Menurut kami, reward diberikan oleh sebuah perusahaan yang pasti menginginkan karyawan yang
memiliki kinerja yang baik dan motivasi diri secara terus menerus sehingga perusahaan akan mampu
menjadi tempat bekerja yang dapat membuat karyawan semakin berkembang. Dan memberikan
punishment ketika karyawan itu lalai dalam pekerjaannya. Sehingga menurut kami sebuah perusahaan
tidak mungkin untuk memberikan program reward dalam menghargai yang salah dari waktu ke waktu.
- Iya sangat mungkin sebuah reward pada awalnya terlihat “baik” namun kemudian akan menjadi
sesuatu yang “salah”. Hal ini menurut saya karena tujuan dari reward tidak sesuai dengan
kenyataan atau tanggapan dari si penerima reward. Misalnya, seorang dosen yang memberikan
reward untuk siswa yang masuk kelas offline, mungkin banyak siswa akan tertarik dengan
reward itu. Namun kemudian tidak ada jaminan bahwa siswa itu mendengarkan, mereka hanya
datang untuk mendapatkan poin
Do you think it is possible for a reward program to start out rewarding the appropriate behavior at its
inception but then begin to reward the wrong thing over time? Why or why not?
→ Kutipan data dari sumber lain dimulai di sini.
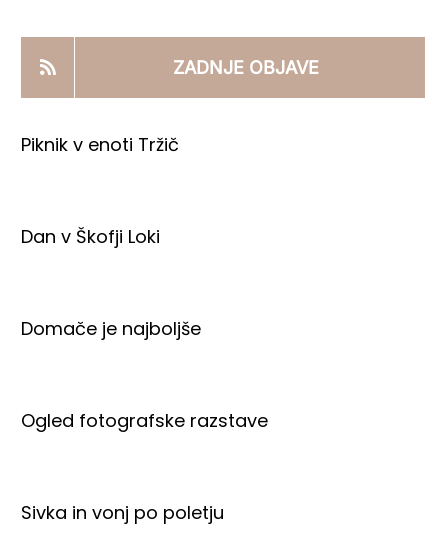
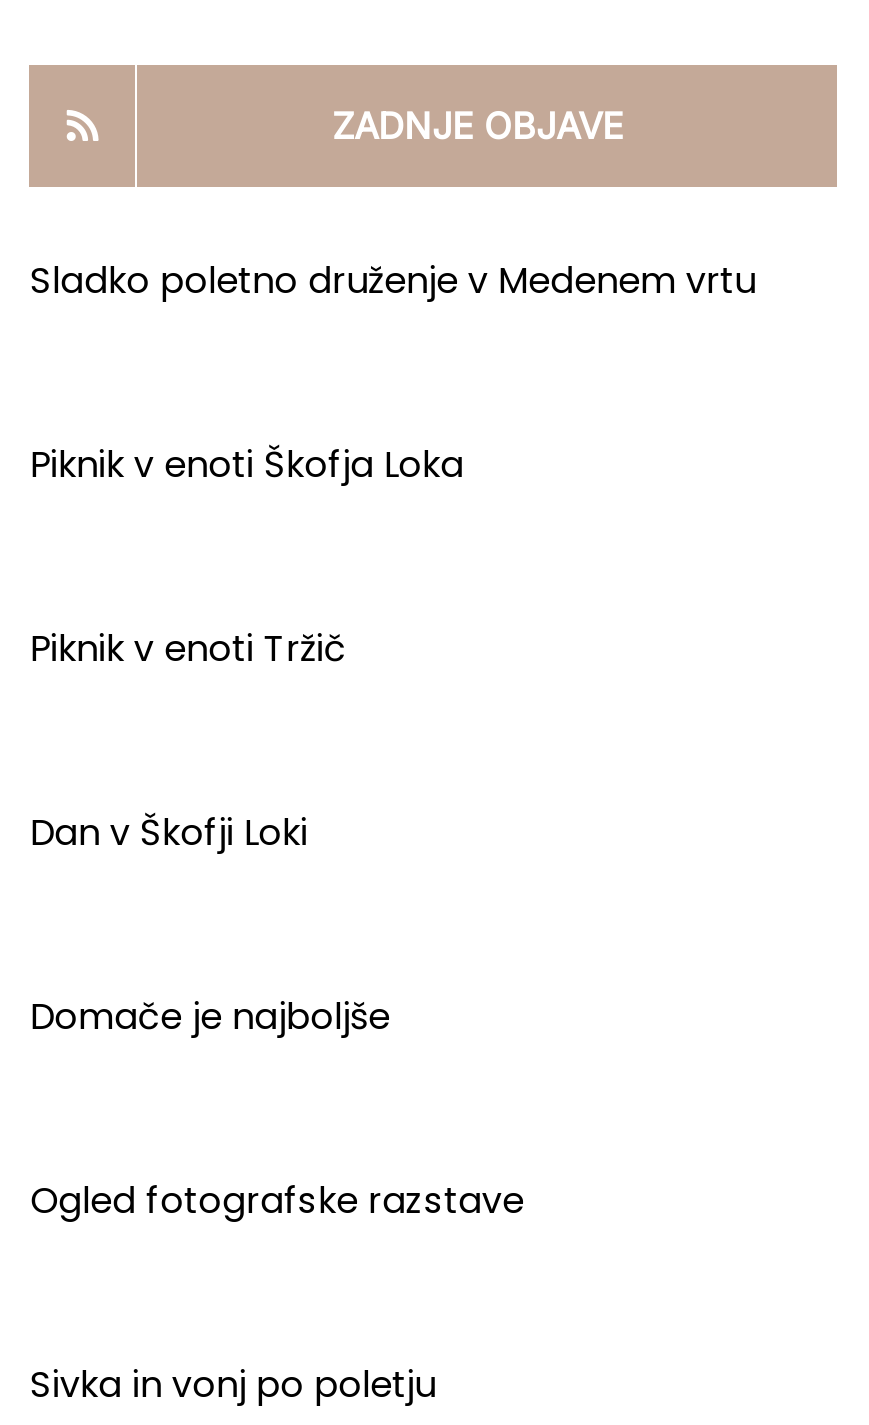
+ Sladko poletno druženje v Medenem vrtu

+ Piknik v enoti Škofja Loka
- Kondisi yang ada ini menciptakan program penghargaan yang mengapresiasi “hal yang salah”
karena:
Tidak lagi mencapai tujuan dari adanya apresiasi yang diberikan seiring dengan penurunan
efisiensi.
Adanya kemungkinan karyawan yang menerima penghargaan hanya berfokus pada hadiah yang
akan diberikan; sehingga program yang ada ini memberikan penghargaan sesuai dengan
parameter yang telah ditetapkan tanpa meliputi faktor-faktor pendukungnya, padahal secara
tidak langsung perusahaan ingin memberikan penghargaan atas peningkatan kinerja karyawan
dari adanya riwayat kehadiran yang sempurna, dan menunjukan perusahaan memberikan
penghargaan yang “salah”.
Oleh karena itu, kami berpendapat bahwa ada kemungkinan terjadinya sebuah program
penghargaan yang awalnya hadir untuk memberikan apresiasi terhadap suatu tindakan tertentu
menjadi memberikan penghargaan kepada hal yang salah dari waktu ke waktu.